A SaaS website embeds Google Analytics, a Facebook pixel and a Hotjar tag — all before the cookie banner appears. A consumer protection body objects to the practice and demands a cease-and-desist declaration. Within hours the question arises which tags actually loaded before consent, which data flowed, and whether the consent prompt was lawfully designed in the first place. Without a tag inventory, these questions cannot be answered reliably.
The Telecommunications Telemedia Data Protection Act (TTDSG) is the German transposition of the ePrivacy Directive and, since the end of 2021, mainly governs access to users’ terminal devices — cookies, local storage, pixels and comparable techniques. It overrides the GDPR at the point where data are created in the first place through tracking.
Who is affected?
Effectively every organisation offering digital services in Germany. The TTDSG ties into the concept of telemedia, which is broad:
- Website operators — from the club website to the corporate portal.
- App providers — as soon as the app accesses the terminal device, Section 25 TTDSG applies even without a browser context.
- SaaS providers — cookies and storage in the web app, embedded tracking SDKs.
- Newsletter and marketing platforms — tracking pixels in emails fall under Section 25 TTDSG.
- Providers of classical telecommunications services — telephony, email providers, messenger services; here the obligations on telecommunications secrecy also apply (Sections 3, 5 TTDSG).
Foreign providers are also in scope if they deliberately target the German market (German language, .de top-level domain, delivery to Germany).
What does the law require?
The TTDSG has two main regulatory areas: telecommunications secrecy (Sections 3-11) and the protection of privacy in terminal equipment (Sections 19-26). Relevant for information security are above all:
- Section 25 TTDSG — Protection of privacy in terminal equipment — accessing the user’s terminal device (storing and reading out information) is only permitted with active, informed consent. Exception: functions that are strictly technically required.

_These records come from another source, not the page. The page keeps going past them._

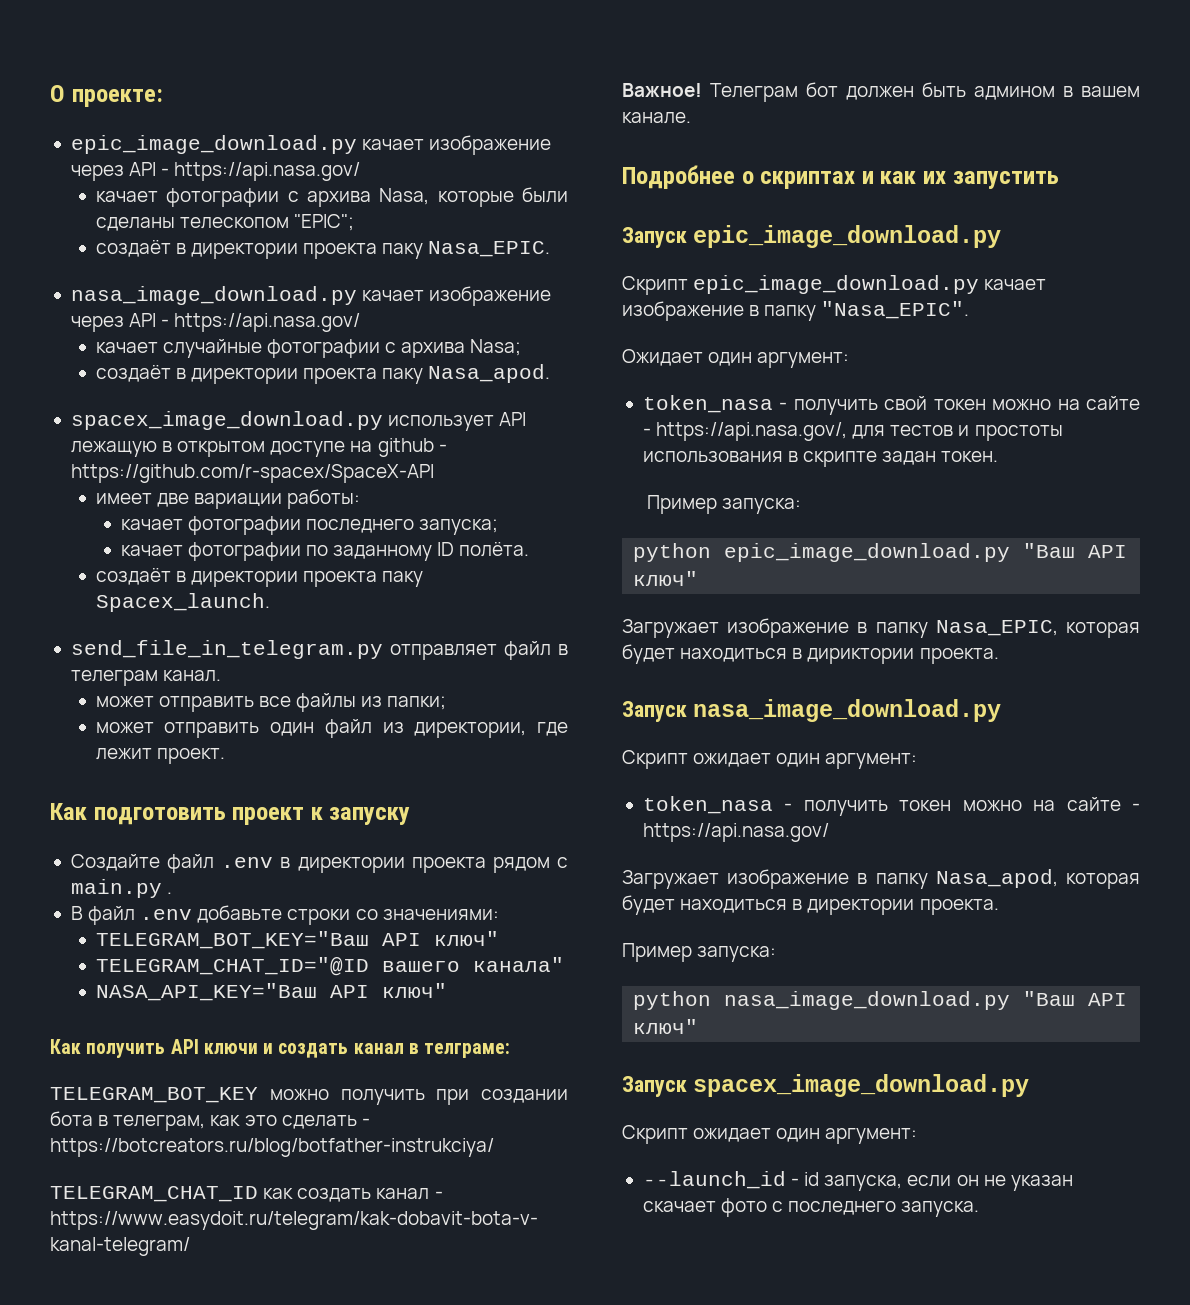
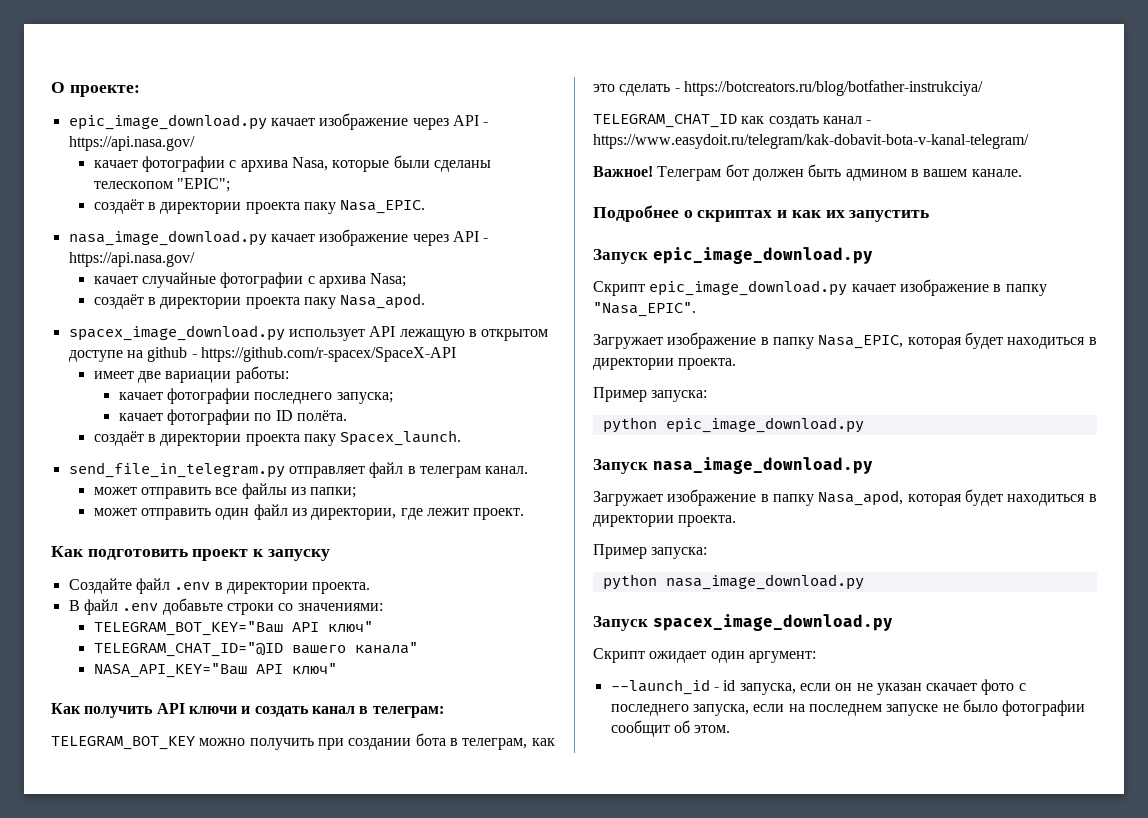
- качает фотографии по заданному ID полёта.
+ качает фотографии по ID полёта.
- Создайте файл .env в директории проекта рядом с main.py .
+ Создайте файл .env в директории проекта.
- Как получить API ключи и создать канал в телграме:
+ Как получить API ключи и создать канал в телеграм:
- Ожидает один аргумент:
- token_nasa - получить свой токен можно на сайте - https://api.nasa.gov/, для тестов и простоты использования в скрипте задан токен.
- Пример запуска:
- python epic_image_download.py "Ваш API ключ"
- Загружает изображение в папку Nasa_EPIC, которая будет находиться в дириктории проекта.
+ Загружает изображение в папку Nasa_EPIC, которая будет находиться в директории проекта.
+ Пример запуска:
+ python epic_image_download.py
  Запуск nasa_image_download.py
- Скрипт ожидает один аргумент:
- token_nasa - получить токен можно на сайте - https://api.nasa.gov/
- python nasa_image_download.py "Ваш API ключ"
+ python nasa_image_download.py
- --launch_id - id запуска, если он не указан скачает фото с последнего запуска.
+ --launch_id - id запуска, если он не указан скачает фото с последнего запуска, если на последнем запуске не было фотографии сообщит об этом.

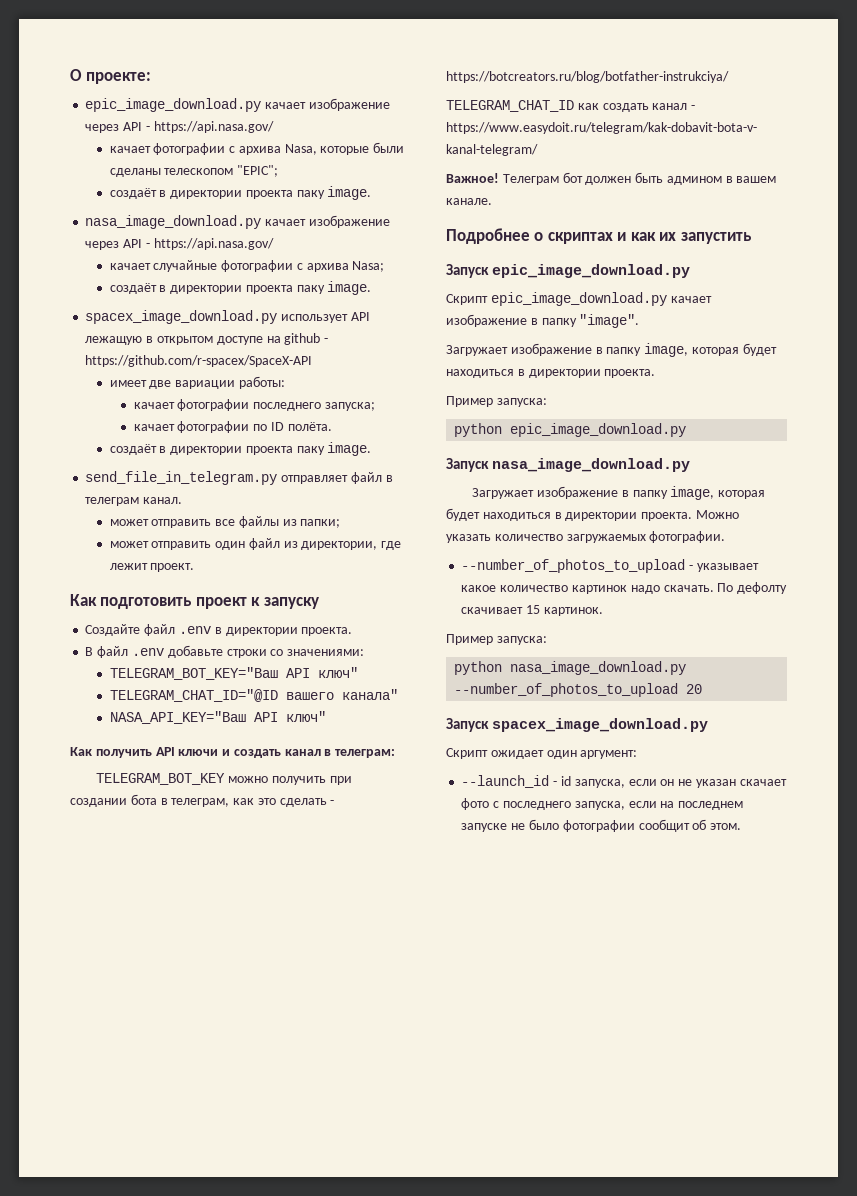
  качает фотографии с архива Nasa, которые были сделаны телескопом "EPIC";
- создаёт в директории проекта паку Nasa_EPIC.
+ создаёт в директории проекта паку image.
  качает случайные фотографии с архива Nasa;
- создаёт в директории проекта паку Nasa_apod.
+ создаёт в директории проекта паку image.
  качает фотографии по ID полёта.
- создаёт в директории проекта паку Spacex_launch.
+ создаёт в директории проекта паку image.
- Скрипт epic_image_download.py качает изображение в папку "Nasa_EPIC".
- Загружает изображение в папку Nasa_EPIC, которая будет находиться в директории проекта.
+ Скрипт epic_image_download.py качает изображение в папку "image".
+ Загружает изображение в папку image, которая будет находиться в директории проекта.
- Загружает изображение в папку Nasa_apod, которая будет находиться в директории проекта.
+ Загружает изображение в папку image, которая будет находиться в директории проекта. Можно указать количество загружаемых фотографии.
+ --number_of_photos_to_upload - указывает какое количество картинок надо скачать. По дефолту скачивает 15 картинок.
- python nasa_image_download.py
+ python nasa_image_download.py --number_of_photos_to_upload 20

- Section 26 TTDSG — Recognised services for consent management — framework for recognised Personal Information Management Systems (PIMS); the implementing regulation is being prepared.
- Section 19 TTDSG — Anonymisation and pseudonymisation — telemedia providers must make anonymous and pseudonymous use possible where reasonable and technically feasible.

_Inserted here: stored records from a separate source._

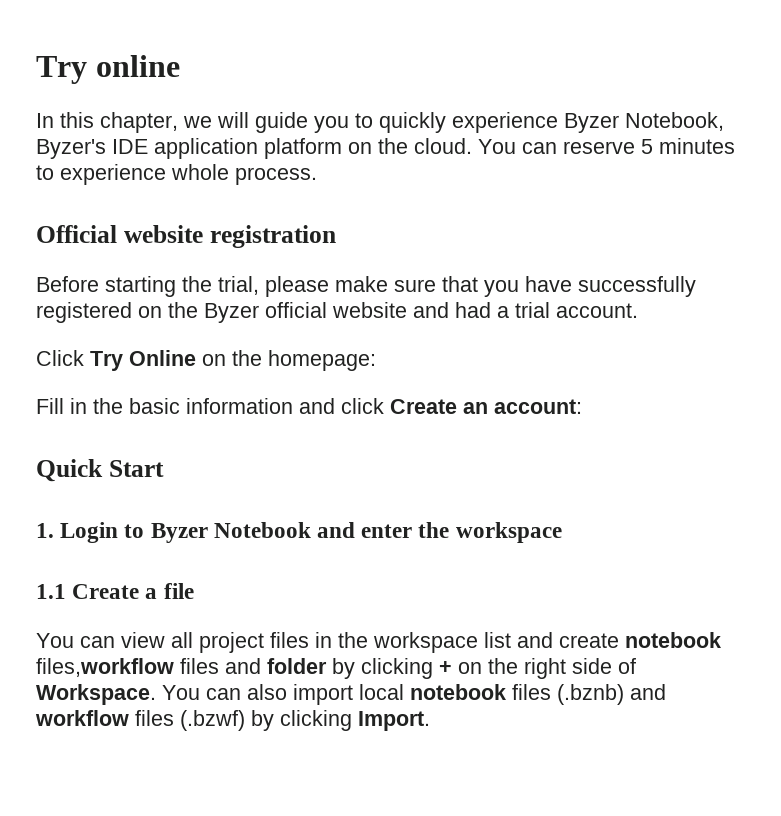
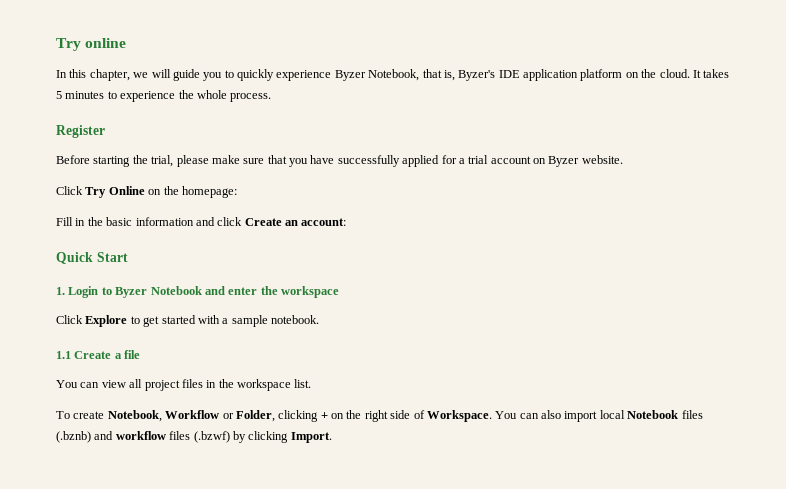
- In this chapter, we will guide you to quickly experience Byzer Notebook, Byzer's IDE application platform on the cloud.
+ In this chapter, we will guide you to quickly experience Byzer Notebook, that is, Byzer's IDE application platform on the cloud.
- You can reserve 5 minutes to experience whole process.
+ It takes 5 minutes to experience the whole process.
- Official website registration
+ Register
- Before starting the trial, please make sure that you have successfully registered on the Byzer official website and had a trial account.
+ Before starting the trial, please make sure that you have successfully applied for a trial account on Byzer website.
+ Click Explore to get started with a sample notebook.
- You can view all project files in the workspace list and create notebook files,workflow files and folder by clicking + on the right side of Workspace.
+ You can view all project files in the workspace list.
+ To create Notebook, Workflow or Folder, clicking + on the right side of Workspace.
- You can also import local notebook files (.bznb) and workflow files (.bzwf) by clicking Import.
+ You can also import local Notebook files (.bznb) and workflow files (.bzwf) by clicking Import.

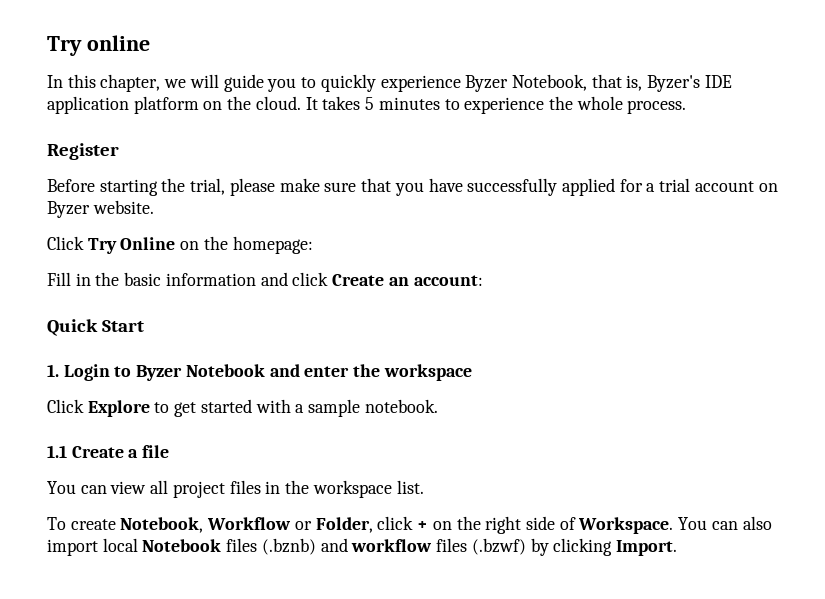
- To create Notebook, Workflow or Folder, clicking + on the right side of Workspace.
+ To create Notebook, Workflow or Folder, click + on the right side of Workspace.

- Sections 3-5 TTDSG — Telecommunications secrecy — confidentiality of content and traffic data in telecommunications; breaches are a criminal offence (Section 27 TTDSG).
- Section 11 TTDSG — Security of processing — providers of publicly available telecommunications services must take appropriate technical and organisational measures.
In practice
Maintain a tag inventory as a prerequisite. Without a complete list of all tracking scripts, pixels and SDKs, TTDSG compliance is not possible. A documented record of the embedded tools — including purpose, provider and legal basis — belongs in every privacy handbook. Every time a new tool is introduced, the inventory is updated and the cookie banner reviewed.

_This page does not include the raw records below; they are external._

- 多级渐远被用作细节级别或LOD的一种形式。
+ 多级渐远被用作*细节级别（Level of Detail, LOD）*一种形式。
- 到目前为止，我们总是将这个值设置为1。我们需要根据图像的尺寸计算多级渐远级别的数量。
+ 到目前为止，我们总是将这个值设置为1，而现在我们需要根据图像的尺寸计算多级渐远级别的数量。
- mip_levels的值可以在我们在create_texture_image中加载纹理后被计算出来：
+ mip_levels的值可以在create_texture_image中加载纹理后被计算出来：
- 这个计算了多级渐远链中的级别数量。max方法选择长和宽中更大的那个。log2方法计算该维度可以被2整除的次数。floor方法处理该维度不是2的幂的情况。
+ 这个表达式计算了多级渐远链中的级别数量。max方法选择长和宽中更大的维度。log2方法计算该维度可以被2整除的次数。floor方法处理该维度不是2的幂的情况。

Treat the cookie banner as a technical architecture. Banners that offer a “Reject” button while quietly preloading tags in the background are a regular source of complaints. A technically clean solution blocks all non-essential tags before consent — typically via a consent-management tag that releases the scripts only after opt-in.
Make the consent record available long-term. Anyone who grants consent receives a record with the timestamp, banner version, chosen options and a means of withdrawal. Without this logging, the validity of the consent cannot be proven in a dispute.
Mapping to ISO 27001
The TTDSG has no direct ISO 27001 mirror — it governs a very specific slice of data processing. Several Annex A controls do substantially support TTDSG compliance, above all in the areas of privacy, classification and encryption.
Directly relevant controls:
- A.5.34 — Privacy and protection of PII: the bridging control; requires compliance with all applicable data protection laws, including the TTDSG.
- A.5.13 — Labelling of information: classification of tracking and telemetry data.
- A.5.14 — Information transfer: secure transfer of telemetry data to third parties.
- A.5.36 — Compliance with policies, rules and standards for information security: periodic compliance review against the TTDSG.
- A.6.3 — Information security awareness, education and training: training for marketing, sales and web development on cookie law.
- A.8.10 — Information deletion: timely deletion of traffic-related data.
- A.8.11 — Data masking: pseudonymisation within the meaning of Section 19 TTDSG.
- A.8.24 — Use of cryptography: protection of content data in telecommunications.
Typical audit findings
- Tags load before consent — the classic finding. Google Analytics, marketing pixels or font CDNs load before the banner click.
- No “Reject” button at the same level — the banner forces consent, the reject path is buried deep. Authorities and courts treat this as invalid consent.
- Tracking pixels in newsletters without separate consent — the newsletter sign-up does not also cover the tracking.
- External fonts and maps without consent — Google Fonts, Google Maps or similar services load in the background without asking the user.
- Cookie lifetimes exceeded — marketing cookies with multi-year lifetimes without substantive justification.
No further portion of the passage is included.